L'arbresse
Je suis venue ce soir m'étendre un moment près de mon garçonnet endormi et c'est en savourant son odeur sucrée de petite brioche que mes yeux clos ont vu l'arbre-femme.
La nuit l'enveloppait de sombre lenteur mais je distinguais ses teintes et scintillements. Le tronc robuste de l'arbresse était d'un gris d'orage, ses cuisses, ses seins luisaient doucement au lustre de la Lune et ses yeux en amande me murmuraient d'approcher et de toucher sa chevelure rousse. J'ai enserré le tronc mouvant, j'ai grimpé de mon corps de petite femme humaine en spirations d'âme nue et je suis arrivée dans le ramage de cheveux lisses et cuivrés. Le vent lunaire s'est levé en peigne d'argent, il a prélevé dans le ciel la dorure-offrande du Soleil et il a caressé la créature, il a démêlé ses cheveux roux.

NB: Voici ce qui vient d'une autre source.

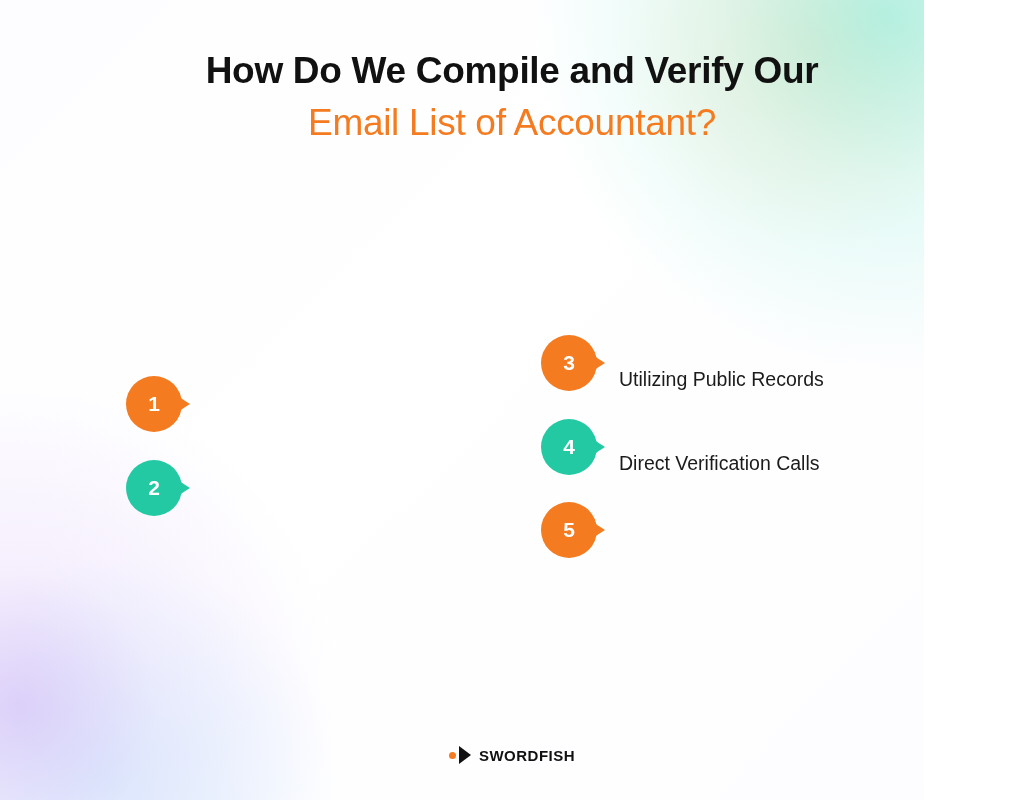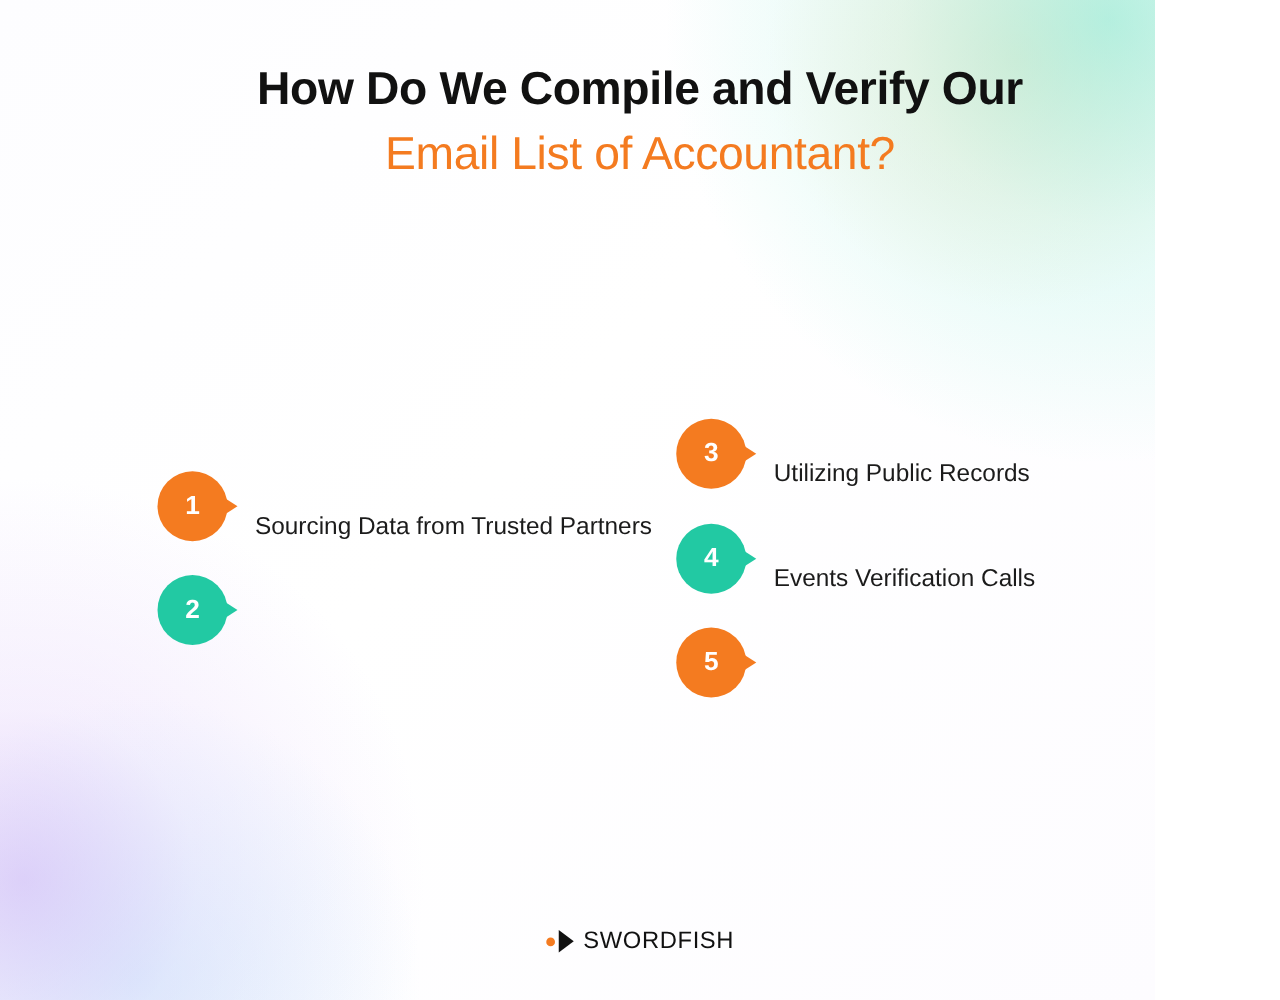--- a/index.html
+++ b/index.html
@@ -129,22 +129,22 @@
     background: #f47b20;
   }
   .logo-chevron {
     width: 0;
     height: 0;
     border-top: 9px solid transparent;
     border-bottom: 9px solid transparent;
     border-left: 12px solid #111111;
   }
   .logo-text {
-    font-size: 19px;
-    font-weight: normal;
+    font-size: 15px;
+    font-weight: bold;
     letter-spacing: 0.5px;
     color: #111111;
   }
 </style>
 </head>
 <body>
 
 <div class="canvas">
 
   <div class="title-block">
@@ -152,21 +152,20 @@
     <div class="title-line2">Email List of Accountant?</div>
   </div>
 
   <div class="steps">
 
     <div class="step" id="step-1">
       <div class="badge orange">
         <span>1</span>
       </div>
       <div class="arrow orange"></div>
-      <div class="step-label">Sourcing Data from Trusted Partners</div>
     </div>
 
     <div class="step" id="step-2">
       <div class="badge teal">
         <span>2</span>
       </div>
       <div class="arrow teal"></div>
     </div>
 
     <div class="step" id="step-3">
@@ -175,21 +174,21 @@
       </div>
       <div class="arrow orange"></div>
       <div class="step-label">Utilizing Public Records</div>
     </div>
 
     <div class="step" id="step-4">
       <div class="badge teal">
         <span>4</span>
       </div>
       <div class="arrow teal"></div>
-      <div class="step-label">Events Verification Calls</div>
+      <div class="step-label">Direct Verification Calls</div>
     </div>
 
     <div class="step" id="step-5">
       <div class="badge orange">
         <span>5</span>
       </div>
       <div class="arrow orange"></div>
     </div>
 
   </div>

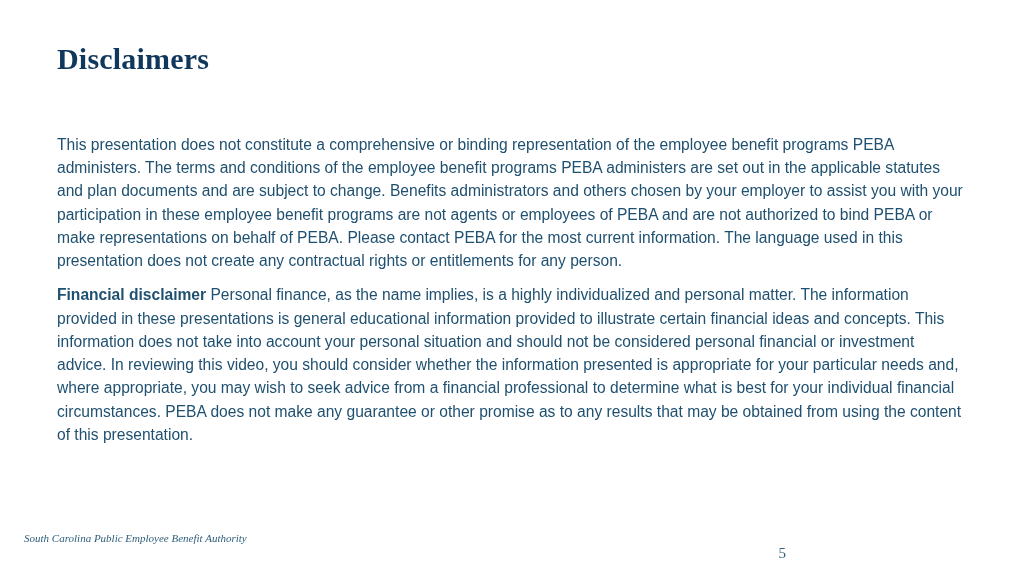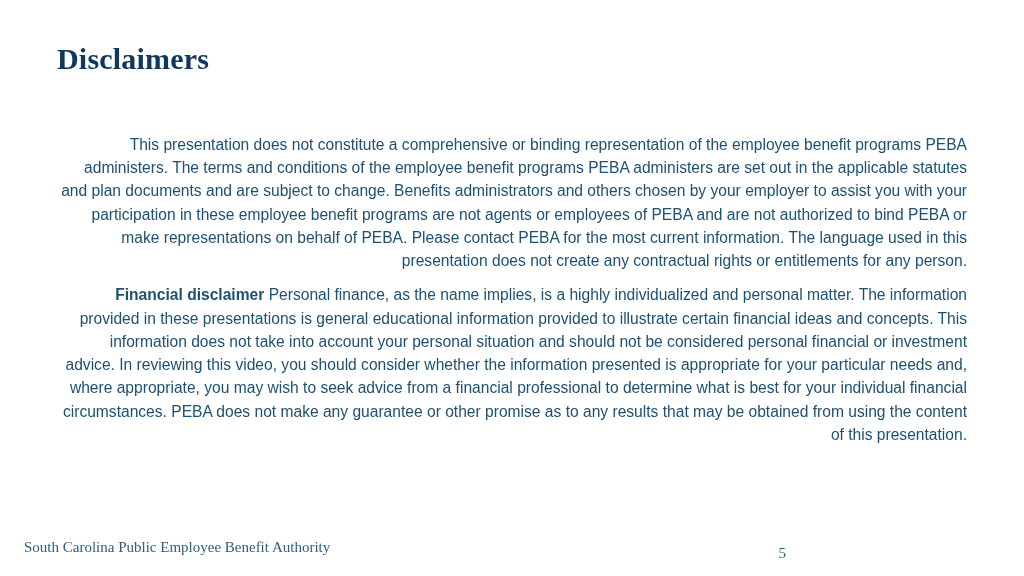--- a/index.html
+++ b/index.html
@@ -34,34 +34,35 @@
     position: absolute;
     left: 57px;
     top: 133px;
     width: 910px;
   }
   .para {
     color: #1f5070;
     font-size: 15.6px;
     line-height: 1.49;
     margin: 0 0 11px 0;
-    text-align: right;
+    text-align: left;
   }
   .para:last-child {
     margin-bottom: 8px;
   }
   .para b {
     font-weight: bold;
   }
   .footer-left {
     position: absolute;
     left: 24px;
-    bottom: 20px;
+    bottom: 32px;
     font-family: "Liberation Serif", serif;
-    font-size: 15px;
+    font-style: italic;
+    font-size: 11px;
     color: #2f5f7d;
   }
   .footer-page {
     position: absolute;
     right: 30px;
     bottom: 14px;
     font-family: "Liberation Serif", serif;
     font-size: 15px;
     color: #2f5f7d;
   }

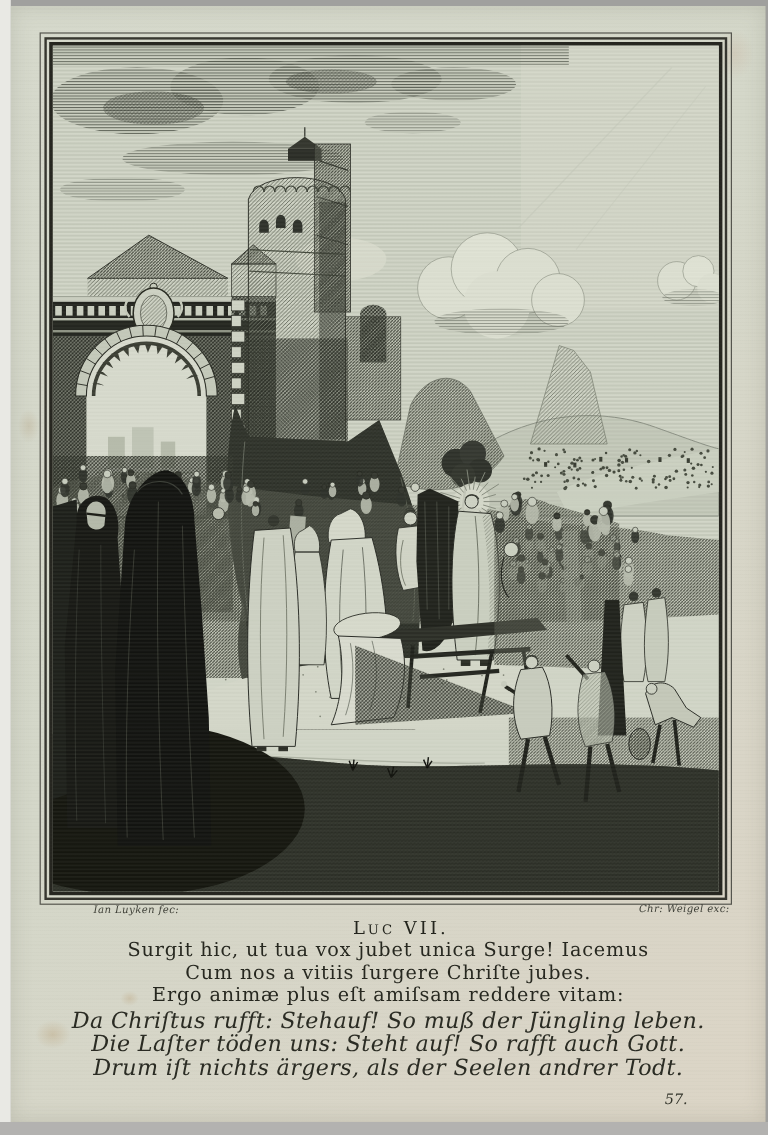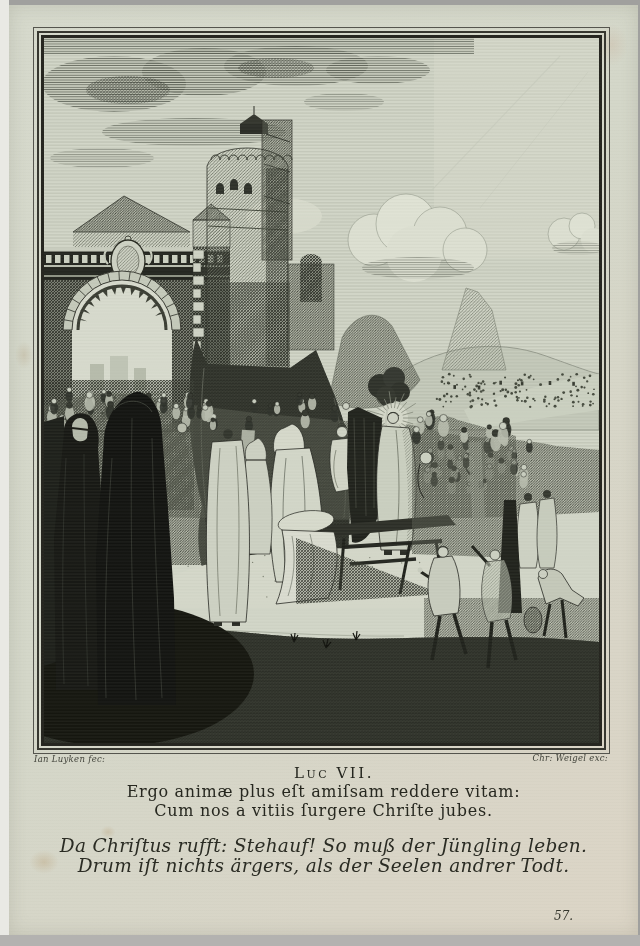--- a/index.html
+++ b/index.html
@@ -18,29 +18,29 @@
   .fox3{left:2px;top:330px;width:26px;height:40px;background:radial-gradient(closest-side,rgba(150,110,60,.16),transparent 70%);}
   .fox4{left:580px;top:10px;width:46px;height:60px;background:radial-gradient(closest-side,rgba(190,140,110,.16),transparent 70%);}
 
   .plate{position:absolute;left:24px;top:22px;width:577px;height:727px;}
   .f1{box-sizing:border-box;width:100%;height:100%;border:1px solid #55554e;padding:3px;}
   .f2{box-sizing:border-box;width:100%;height:100%;border:2px solid #36362f;padding:2px;}
   .f3{box-sizing:border-box;width:100%;height:100%;border:3px solid #262620;background:#d2d6c8;}
   svg{display:block;width:100%;height:100%;}
 
   .credits{position:absolute;left:0;top:747px;width:629px;height:13px;}
-  .credit{position:absolute;font-style:italic;font-size:8.5px;color:#3f4038;letter-spacing:.3px;white-space:nowrap;}
+  .credit{position:absolute;font-style:italic;font-size:8.5px;color:#3f4038;letter-spacing:.3px;white-space:nowrap;margin-left:44px;}
   .credit-left{left:25px;top:2px;}
   .credit-right{right:30px;top:1px;}
 
   .caption{position:absolute;left:0;top:760px;width:629px;text-align:center;color:#26271f;}
   .cap-title{font-size:15px;font-variant:small-caps;letter-spacing:2.5px;line-height:17px;color:#23241d;padding-left:21px;}
   .latin{margin-top:1px;}
   .latin .ln{font-size:16px;line-height:18.5px;letter-spacing:.7px;white-space:nowrap;}
-  .german{margin-top:16px;}
+  .german{margin-top:3px;}
   .german .ln{font-style:italic;font-size:18.5px;line-height:19.5px;letter-spacing:.3px;color:#2a2b23;white-space:nowrap;}
   .pagenum{position:absolute;left:545px;top:904px;font-style:italic;font-size:12px;color:#33342b;}
 </style>
 </head>
 <body>
 
 <div class="edge-left"></div>
 <div class="edge-bottom"></div>
 
 <div class="paper">
@@ -815,24 +815,26 @@
   </div>
 
   <div class="credits">
     <span class="credit credit-left">Ian Luyken fec:</span>
     <span class="credit credit-right">Chr: Weigel exc:</span>
   </div>
 
   <div class="caption">
     <div class="cap-title">Luc VII.</div>
     <div class="latin">
+      <div class="ln">Surgit hic, ut tua vox jubet unica Surge! Iacemus</div>
+      <div class="ln">Cum nos a vitiis ſurgere Chriſte jubes.</div>
       <div class="ln">Ergo animæ plus eſt amiſsam reddere vitam:</div>
-      <div class="ln">Cum nos a vitiis ſurgere Chriſte jubes.</div>
     </div>
     <div class="german">
       <div class="ln">Da Chriſtus rufft: Stehauf! So muß der Jüngling leben.</div>
+      <div class="ln">Die Laſter töden uns: Steht auf! So rafft auch Gott.</div>
       <div class="ln">Drum iſt nichts ärgers, als der Seelen andrer Todt.</div>
     </div>
   </div>
   <span class="pagenum">57.</span>
 
   <div class="grain"></div>
 </div>
 
 </body></html>

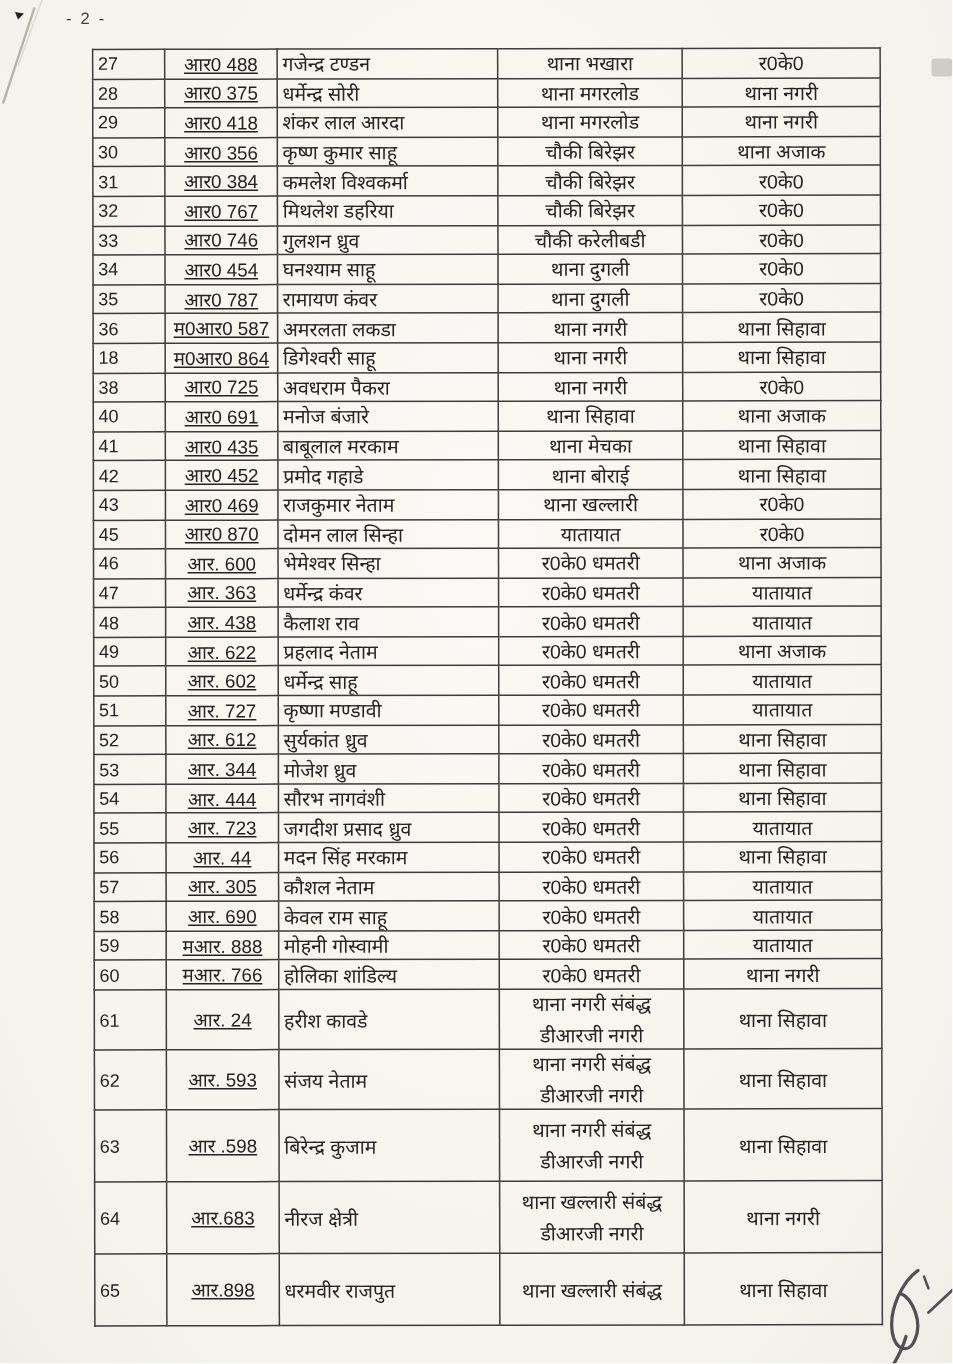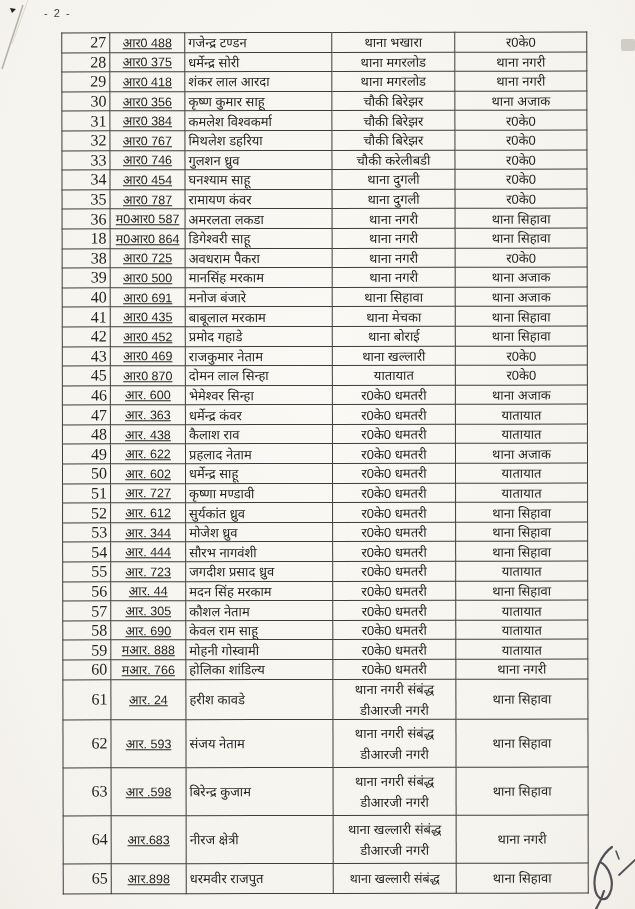--- a/index.html
+++ b/index.html
@@ -26,21 +26,21 @@
     color:#242424;
     vertical-align:middle;
     padding:0 3px;
     overflow:hidden;
   }
   tbody tr{height:19.6px;}
   
   tbody tr:nth-child(n+35):nth-child(-n+37){height:48px;}
   tbody tr:nth-child(38){height:30px;}
   tbody tr:nth-child(39){height:23px;}
-  td.c-sno{ text-align:right;font-size:16px;font-family:Liberation Serif, serif; }
+  td.c-sno{ text-align:left;font-size:12px; }
   td.c-badge{ text-align:center;font-size:12.5px;text-decoration:underline; }
   td.c-name{ text-align:left;font-size:13px;padding-left:7px; }
   td.c-from,td.c-to{ text-align:center;font-size:13px; }
   .from-wrap{display:flex;flex-direction:column;justify-content:flex-start;align-items:center;gap:3px;}
   tbody tr:nth-child(38) .from-wrap{gap:1px;font-size:12.5px;}
   .artifacts{position:absolute;left:0;top:0;pointer-events:none;}
 </style>
 </head>
 <body>
 
@@ -206,32 +206,20 @@
       <td class="c-name">अवधराम पैकरा</td>
       <td class="c-from">
         <div class="from-wrap">
           <span class="l1">थाना नगरी</span>
 
         </div>
       </td>
       <td class="c-to">र0के0</td>
     </tr>
 
-    <tr>
-      <td class="c-sno">39</td>
-      <td class="c-badge">आर0 500</td>
-      <td class="c-name">मानसिंह मरकाम</td>
-      <td class="c-from">
-        <div class="from-wrap">
-          <span class="l1">थाना नगरी</span>
-
-        </div>
-      </td>
-      <td class="c-to">थाना अजाक</td>
-    </tr>
 
     <tr>
       <td class="c-sno">40</td>
       <td class="c-badge">आर0 691</td>
       <td class="c-name">मनोज बंजारे</td>
       <td class="c-from">
         <div class="from-wrap">
           <span class="l1">थाना सिहावा</span>
 
         </div>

C'était un ondoiement de finesse, un balancement féminin ; le souffle prenait aussi mes longs cheveux, les peignait en les mêlant à ceux de l'arbresse et nous étions toutes les deux en obscure nacelle et nous nous laissions bercer par le soin de beauté céleste.
Les cheveux doux, je suis venue m'étendre sur mon lit et j'ai retrouvé dans les draps la petite boîte ronde pleine de symboliques friandises offerte par celui que j'aime. J'ai savouré une des sphères grises de miel et réglisse, j'ai croqué le nimbe d'une saupoudrée de sucre-cristal avant de rejoindre l'arbre-femme. J'ai alors vu la fine main d'homme, la main qui me caresse et me fait piquetée d'étoiles, celle qui hier m'avait offert la boîte. Géante et chevauchée par la Lune, la main de mon bien-aimé déployait une pluie de sucreries rondes et en sertissait la chevelure de l'arbresse.
Enlacée à elle, j'ai pris racine, je suis allée au fond chercher l'eau, je me suis abreuvée des limons souterrains et j'ai poussé dans le tronc de la créature terrestre végétale, j'ai épousé ses formes et j'étais elle, cheveux au vent, criblée de bijoux à manger et caressée de peignes dorés d'homme.